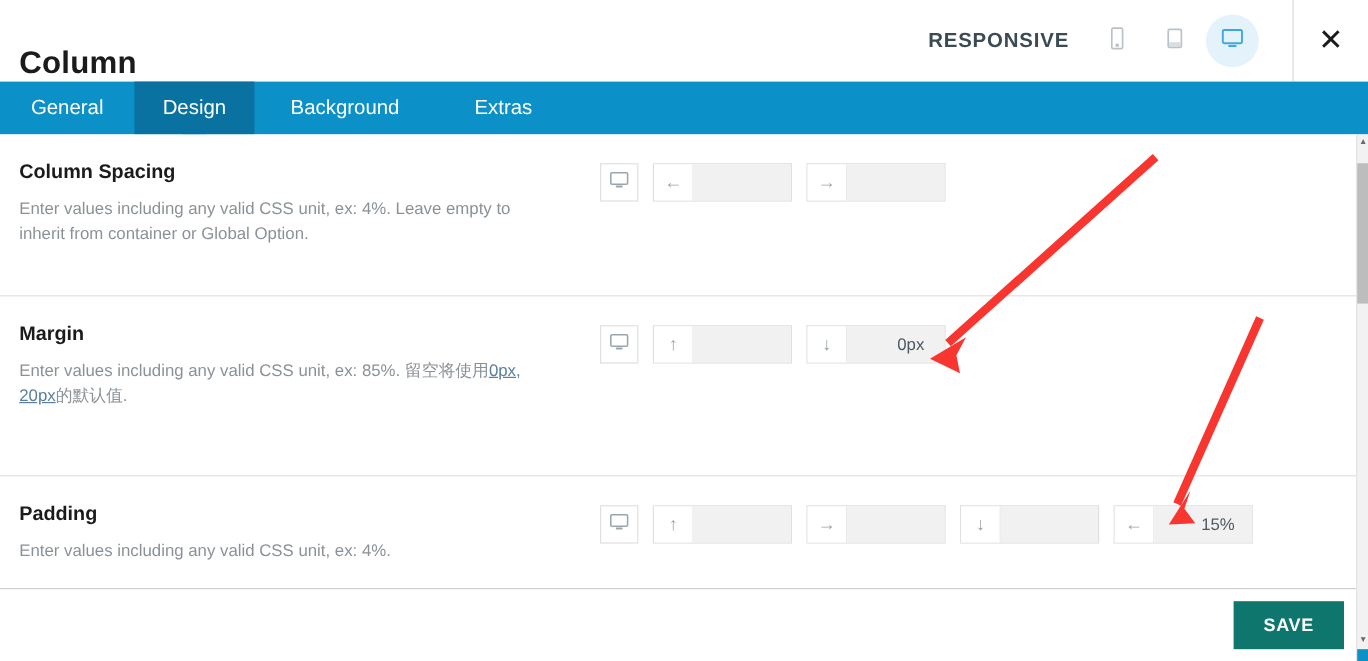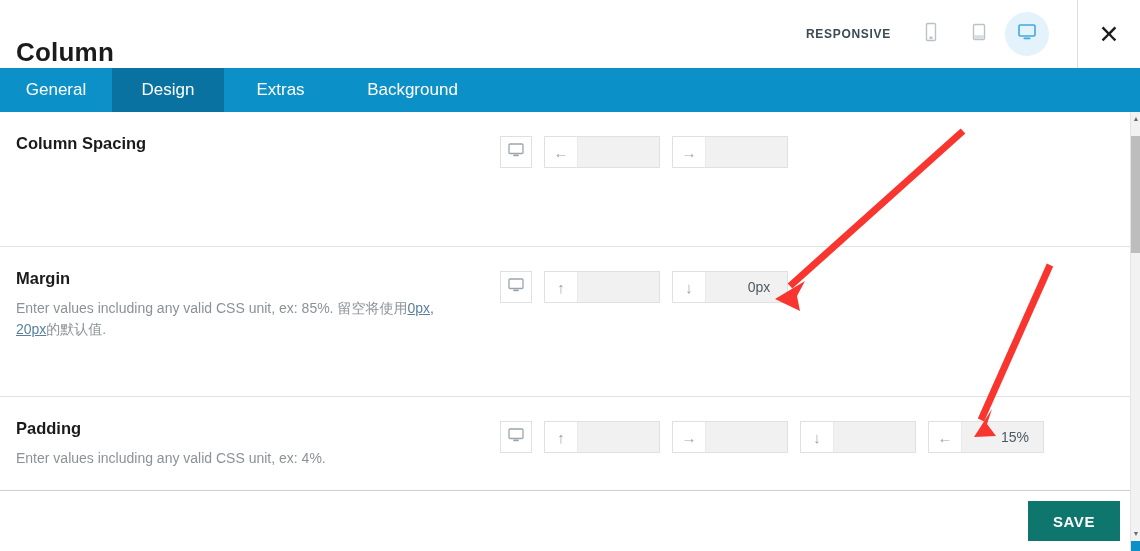--- a/index.html
+++ b/index.html
@@ -26,21 +26,21 @@
   }
   .header-title {
     font-size: 26px; font-weight: bold; color: #1b1b1b;
     margin-left: 16px; letter-spacing: 0.2px;
     white-space: nowrap;
   }
   .header-right {
     margin-left: auto; display: flex; align-items: center; height: 100%;
   }
   .responsive-label {
-    font-size: 12px; font-weight: bold; color: #3b4a54;
+    font-size: 17px; font-weight: bold; color: #3b4a54;
     letter-spacing: 0.7px; margin-right: 18px;
   }
   .dev-btn {
     width: 44px; height: 44px; border-radius: 50%;
     display: flex; align-items: center; justify-content: center;
     margin-right: 4px; background: transparent;
   }
   .dev-btn.active { background: #e3f2fb; }
   .header-sep {
     width: 1px; height: 68px; background: #dddddd; margin: 0 0 0 24px;
@@ -68,21 +68,21 @@
   .tab.active { background: #0a72a0; }
   .tab.active .tab-arrow {
     position: absolute; bottom: -9px; left: 50%;
     transform: translateX(-50%);
     width: 0; height: 0;
     border-left: 10px solid transparent;
     border-right: 10px solid transparent;
     border-top: 9px solid #0a72a0;
   }
   .tab-general { width: 112px; }
-  .tab-design  { width: 112px; }
+  .tab-design  { width: 100px; }
   .tab-background { width: 151px; }
   .tab-extras  { width: 113px; }
 
   
   .body {
     position: absolute; top: 112px; left: 0;
     width: 1130px; height: 378px;
     background: #ffffff;
     overflow: hidden;
   }
@@ -231,33 +231,34 @@
   </div>
 
   <div class="tabbar">
     <div class="tab tab-general">
       <span>General</span>
     </div>
     <div class="tab tab-design active">
       <span>Design</span>
       <span class="tab-arrow"></span>
     </div>
+    <div class="tab tab-background">
+      <span>Background</span>
+    </div>
     <div class="tab tab-extras">
       <span>Extras</span>
-    </div>
-    <div class="tab tab-background">
-      <span>Background</span>
     </div>
   </div>
 
   <div class="body">
 
     <div class="row row-spacing">
       <div class="row-label">
         <div class="row-title">Column Spacing</div>
+        <div class="row-desc">Enter values including any valid CSS unit, ex: 4%. Leave empty to inherit from container or Global Option.</div>
       </div>
       <div class="row-fields">
         <div class="icon-box">
           <span>
             <svg width="18" height="16" viewBox="0 0 18 16">
               <rect x="2" y="2" width="14" height="9.5" rx="1" fill="none" stroke="#9aa6ad" stroke-width="1.3"></rect>
               <rect x="6.2" y="12.6" width="5.6" height="1.6" rx="0.6" fill="#9aa6ad"></rect>
             </svg>
           </span>
         </div>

About this task: Which lines of the records above contain the word "bold"? Copy each of them.

Task response:
     font-size: 26px; font-weight: bold; color: #1b1b1b;
-    font-size: 12px; font-weight: bold; color: #3b4a54;
+    font-size: 17px; font-weight: bold; color: #3b4a54;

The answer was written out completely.